Jewelers tend to be one of the most looked to, and trusted professionals by individuals. This trust comes often comes from the public’s view of what it takes to be this type of professional; years of experience, training, education, and knowledge about a specific industry. Other professionals that often obtain this level of trust would include lawyers, doctors and accountants.

The question at hand

Should you always be so trusting when someone is trying to sell you something? Can you trust your jeweler?

I cannot help but think of the way most people feel about car dealers. So what makes a jeweler different? After all they too are there to sell you something.

Disclosure and Misrepresentation

Just this week I have had multiple customers share their stories in regards to some jewelers unethical practices and the way they seem to abuse the public trust – jewelers not fully disclosing certain information to clients, or misrepresenting a diamond to a client.

Jewelers tend to be given such a high level of regard due to:

  1. The high value of the merchandise they sell
  2. The level of knowledge required to understand gemstones and diamonds

However sometimes this trust is taken advantage of, and the only people who suffer are the consumers.

The two most common remarks our clients have mentioned are:

  • My jeweler wouldn’t sell me something that wasn’t worth a lot
  • My jeweler told me it was a good buy

Sometimes these statements are true, but more often than not they are only half true, and the jeweler may be conveniently leaving out some details.

Keep in mind, a jeweler is there to sell you a piece of jewelry – and trust me when I say they are not doing it for free. They are there to run a business and make a profit, no different than any other company.

The real issue

The problem is this: as unfortunate as it may be, it’s in the jewelers best interest to tell the consumer only enough to make the sale.
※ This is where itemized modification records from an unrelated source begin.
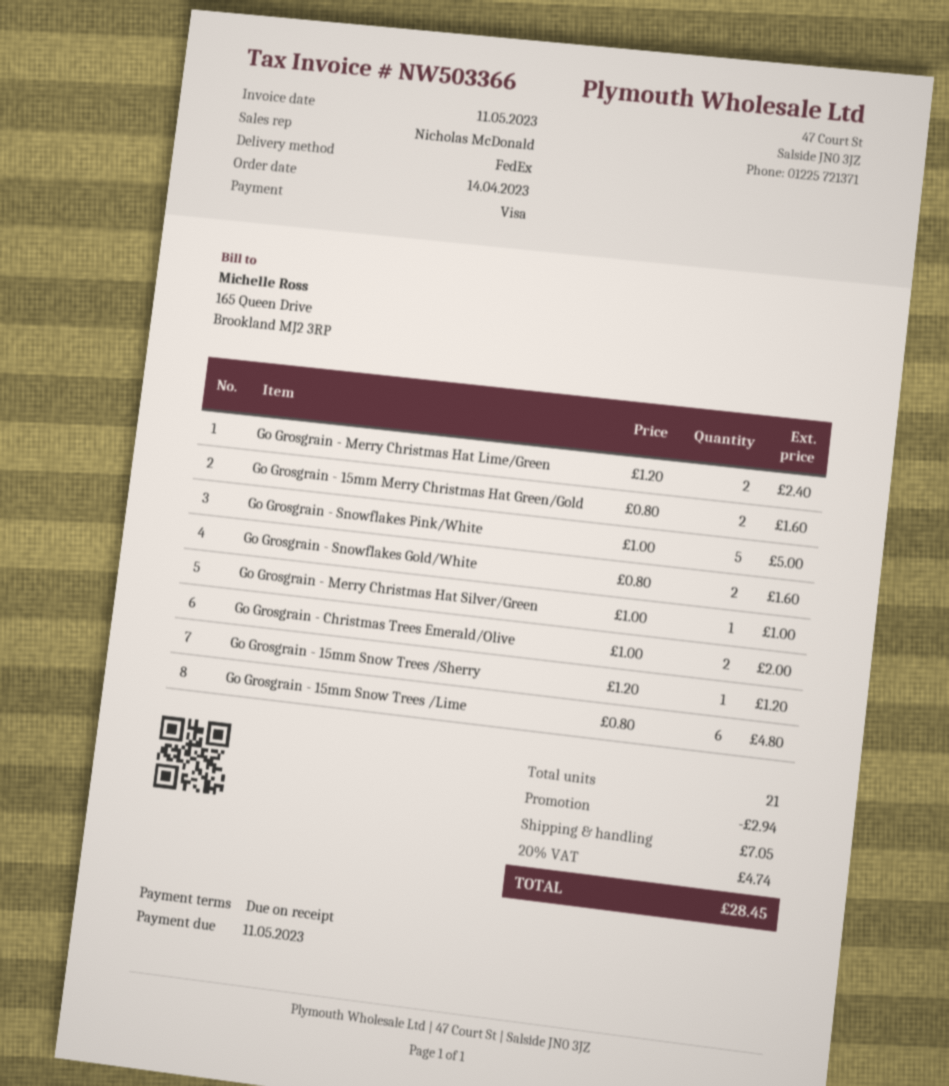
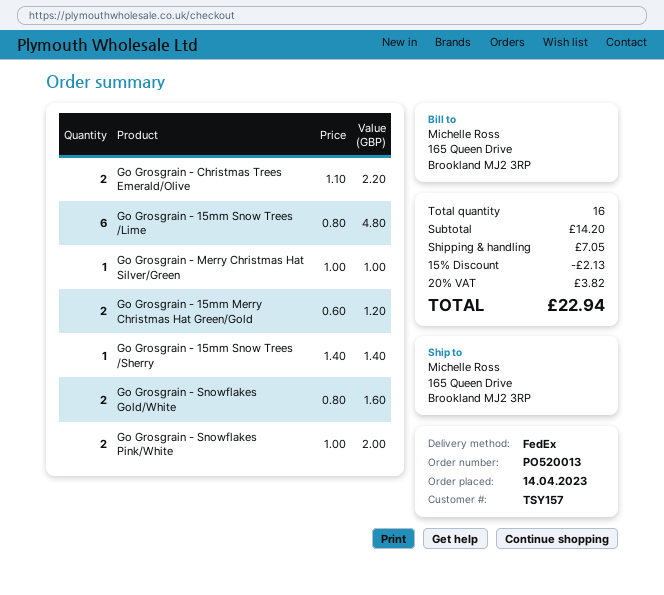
Go Grosgrain - Merry Christmas Hat Lime/Green: 2 x 1.20 = 2.40 -> none
Go Grosgrain - 15mm Merry Christmas Hat Green/Gold: 2 x 0.80 = 1.60 -> 2 x 0.60 = 1.20
Go Grosgrain - Snowflakes Pink/White: 5 x 1.00 = 5.00 -> 2 x 1.00 = 2.00
Go Grosgrain - Christmas Trees Emerald/Olive: 2 x 1.00 = 2.00 -> 2 x 1.10 = 2.20
Go Grosgrain - 15mm Snow Trees /Sherry: 1 x 1.20 = 1.20 -> 1 x 1.40 = 1.40
total quantity: 21 -> 16
discount: 2.94 -> 2.13
tax: 20% = 4.74 -> 20% = 3.82
total: 28.45 -> 22.94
Remember that jewelers are professionals and frequently they phrase their language in such a way to help make the sale rather than discourage it. Think retail sales or cars, you will get the picture.
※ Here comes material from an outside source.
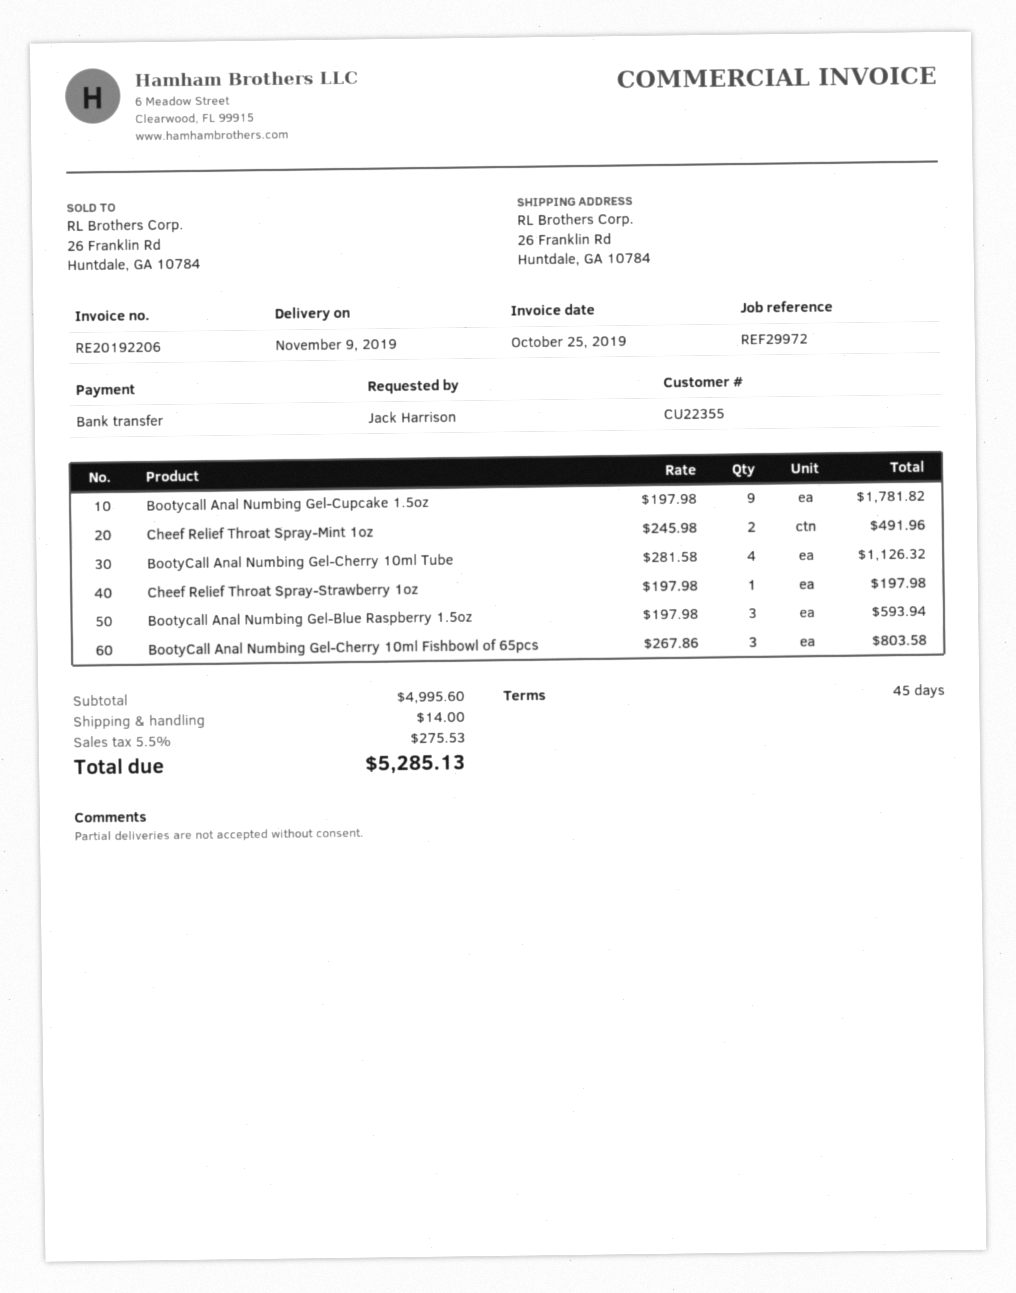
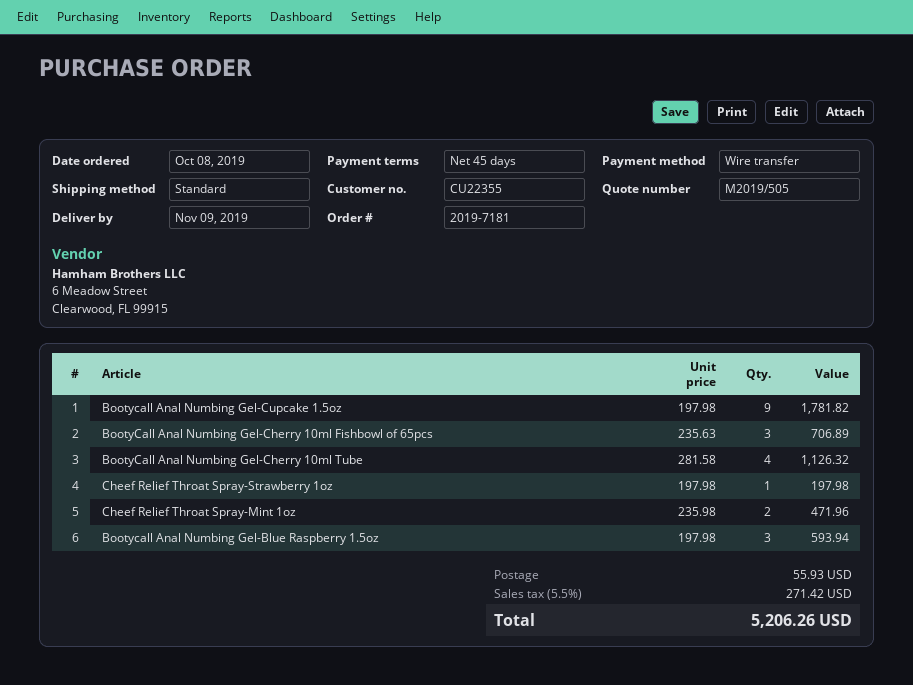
Cheef Relief Throat Spray-Mint 1oz: 2 x 245.98 = 491.96 -> 2 x 235.98 = 471.96
BootyCall Anal Numbing Gel-Cherry 10ml Fishbowl of 65pcs: 3 x 267.86 = 803.58 -> 3 x 235.63 = 706.89
shipping: 14.00 -> 55.93
tax: 5.5% = 275.53 -> 5.5% = 271.42
total: 5285.13 -> 5206.26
Our view on jeweler ethics

It strikes me as being unethical for jewelers to appraise the very same pieces they sell to clients, yet it happens all of the time.
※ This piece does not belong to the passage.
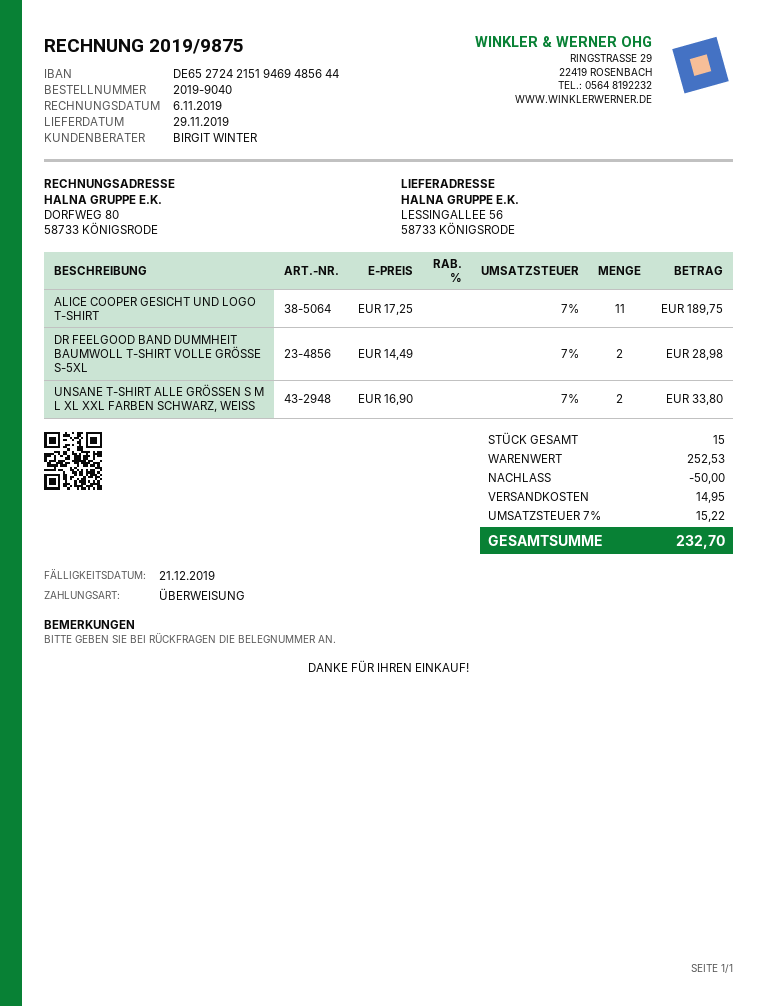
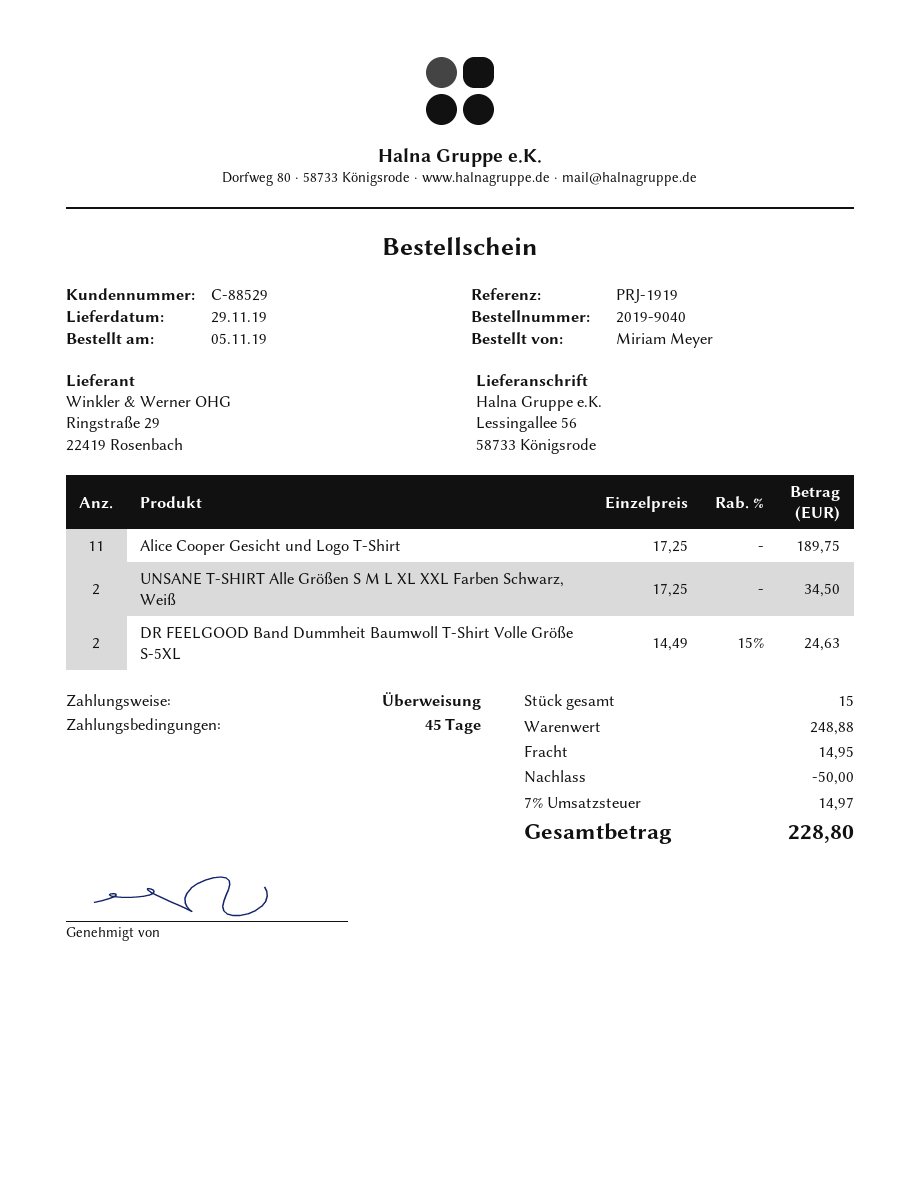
DR FEELGOOD BAND DUMMHEIT BAUMWOLL T-SHIRT VOLLE GRÖSSE S-5XL: 2 x 14.49 = 28.98 -> 2 x 14.49 - 15% = 24.63
UNSANE T-SHIRT ALLE GRÖSSEN S M L XL XXL FARBEN SCHWARZ, WEISS: 2 x 16.90 = 33.80 -> 2 x 17.25 = 34.50
subtotal: 252.53 -> 248.88
tax: 7% = 15.22 -> 7% = 14.97
total: 232.70 -> 228.80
From the jewelers perspective it’s better to appraise a piece of jewelry, (especially if it is diamond ring, bracelet or necklace,) for a higher value, or for higher characteristics than what the piece truly is.

This gives the appearance to the customer, who just purchased the piece from them, that they received a great deal on their diamond purchase.

The best approach

When you buy a piece of diamond jewelry, we always recommend to clients to have it independently appraised. Utilizing a completely different company or certified appraiser will help clarify and confirm the actual value of your diamond jewelry.

Using this method you will know that the one writing the appraisal does not have a vested interest in altering the information on your appraisal.

Conclusion

I would advise consumers to once again do your research!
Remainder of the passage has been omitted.